__HOW TO COMPLETE THIS TASK__
In the entries below, find the line with "[834,606,972,624] [765,629,1052,647] [765,652,1027,670]" and print exactly every line from there up to and including the line with "[285,480,323,491] project. ->", with no other lines.

__Version difference data__

□ □ □ □ □

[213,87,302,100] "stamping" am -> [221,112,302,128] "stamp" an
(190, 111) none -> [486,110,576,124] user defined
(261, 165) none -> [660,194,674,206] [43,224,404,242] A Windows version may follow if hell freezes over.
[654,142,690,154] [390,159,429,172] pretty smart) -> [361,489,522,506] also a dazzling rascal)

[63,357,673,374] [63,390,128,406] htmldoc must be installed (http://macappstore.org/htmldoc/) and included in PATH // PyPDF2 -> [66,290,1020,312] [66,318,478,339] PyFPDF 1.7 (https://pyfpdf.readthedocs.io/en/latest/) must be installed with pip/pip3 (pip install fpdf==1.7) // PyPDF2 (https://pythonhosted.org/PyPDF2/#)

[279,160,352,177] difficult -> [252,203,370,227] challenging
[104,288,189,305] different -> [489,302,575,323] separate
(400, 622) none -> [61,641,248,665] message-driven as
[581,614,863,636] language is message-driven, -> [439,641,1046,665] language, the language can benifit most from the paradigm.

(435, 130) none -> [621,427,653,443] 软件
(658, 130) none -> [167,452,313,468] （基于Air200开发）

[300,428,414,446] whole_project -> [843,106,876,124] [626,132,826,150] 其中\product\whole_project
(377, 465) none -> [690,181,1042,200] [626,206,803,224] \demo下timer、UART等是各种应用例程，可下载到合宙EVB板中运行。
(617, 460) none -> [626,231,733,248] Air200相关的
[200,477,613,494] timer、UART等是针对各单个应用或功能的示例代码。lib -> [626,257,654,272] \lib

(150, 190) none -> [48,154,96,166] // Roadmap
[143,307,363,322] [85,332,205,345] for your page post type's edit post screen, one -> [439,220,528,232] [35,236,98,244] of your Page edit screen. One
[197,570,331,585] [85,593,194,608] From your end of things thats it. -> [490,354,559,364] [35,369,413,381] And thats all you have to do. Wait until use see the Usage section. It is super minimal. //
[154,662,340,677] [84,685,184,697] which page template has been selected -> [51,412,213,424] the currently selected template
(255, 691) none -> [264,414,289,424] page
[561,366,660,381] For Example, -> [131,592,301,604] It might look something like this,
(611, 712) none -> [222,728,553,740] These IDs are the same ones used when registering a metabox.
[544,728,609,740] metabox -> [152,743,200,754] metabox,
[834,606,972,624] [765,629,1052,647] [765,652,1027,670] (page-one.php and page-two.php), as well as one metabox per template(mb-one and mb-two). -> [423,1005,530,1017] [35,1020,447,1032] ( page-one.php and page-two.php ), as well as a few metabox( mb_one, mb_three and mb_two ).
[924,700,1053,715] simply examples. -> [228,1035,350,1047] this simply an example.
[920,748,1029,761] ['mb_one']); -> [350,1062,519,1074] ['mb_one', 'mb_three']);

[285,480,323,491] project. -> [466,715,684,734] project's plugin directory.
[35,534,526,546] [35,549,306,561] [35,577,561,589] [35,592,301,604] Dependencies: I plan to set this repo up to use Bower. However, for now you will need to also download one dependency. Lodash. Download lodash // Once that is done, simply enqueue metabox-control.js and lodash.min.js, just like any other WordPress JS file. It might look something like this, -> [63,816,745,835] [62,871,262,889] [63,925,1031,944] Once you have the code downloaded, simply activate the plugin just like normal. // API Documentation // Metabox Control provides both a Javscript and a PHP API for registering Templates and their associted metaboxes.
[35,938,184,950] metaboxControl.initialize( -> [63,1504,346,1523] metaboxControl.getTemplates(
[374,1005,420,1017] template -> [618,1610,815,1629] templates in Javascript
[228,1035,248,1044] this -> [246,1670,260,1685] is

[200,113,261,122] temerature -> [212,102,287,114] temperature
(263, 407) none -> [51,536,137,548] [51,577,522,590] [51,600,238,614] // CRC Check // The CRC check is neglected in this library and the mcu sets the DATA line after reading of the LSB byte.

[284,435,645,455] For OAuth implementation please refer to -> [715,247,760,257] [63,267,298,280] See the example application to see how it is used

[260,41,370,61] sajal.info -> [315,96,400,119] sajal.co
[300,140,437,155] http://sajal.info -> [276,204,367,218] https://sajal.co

□ □ □ □ □

__THE ANSWER__
[834,606,972,624] [765,629,1052,647] [765,652,1027,670] (page-one.php and page-two.php), as well as one metabox per template(mb-one and mb-two). -> [423,1005,530,1017] [35,1020,447,1032] ( page-one.php and page-two.php ), as well as a few metabox( mb_one, mb_three and mb_two ).
[924,700,1053,715] simply examples. -> [228,1035,350,1047] this simply an example.
[920,748,1029,761] ['mb_one']); -> [350,1062,519,1074] ['mb_one', 'mb_three']);

[285,480,323,491] project. -> [466,715,684,734] project's plugin directory.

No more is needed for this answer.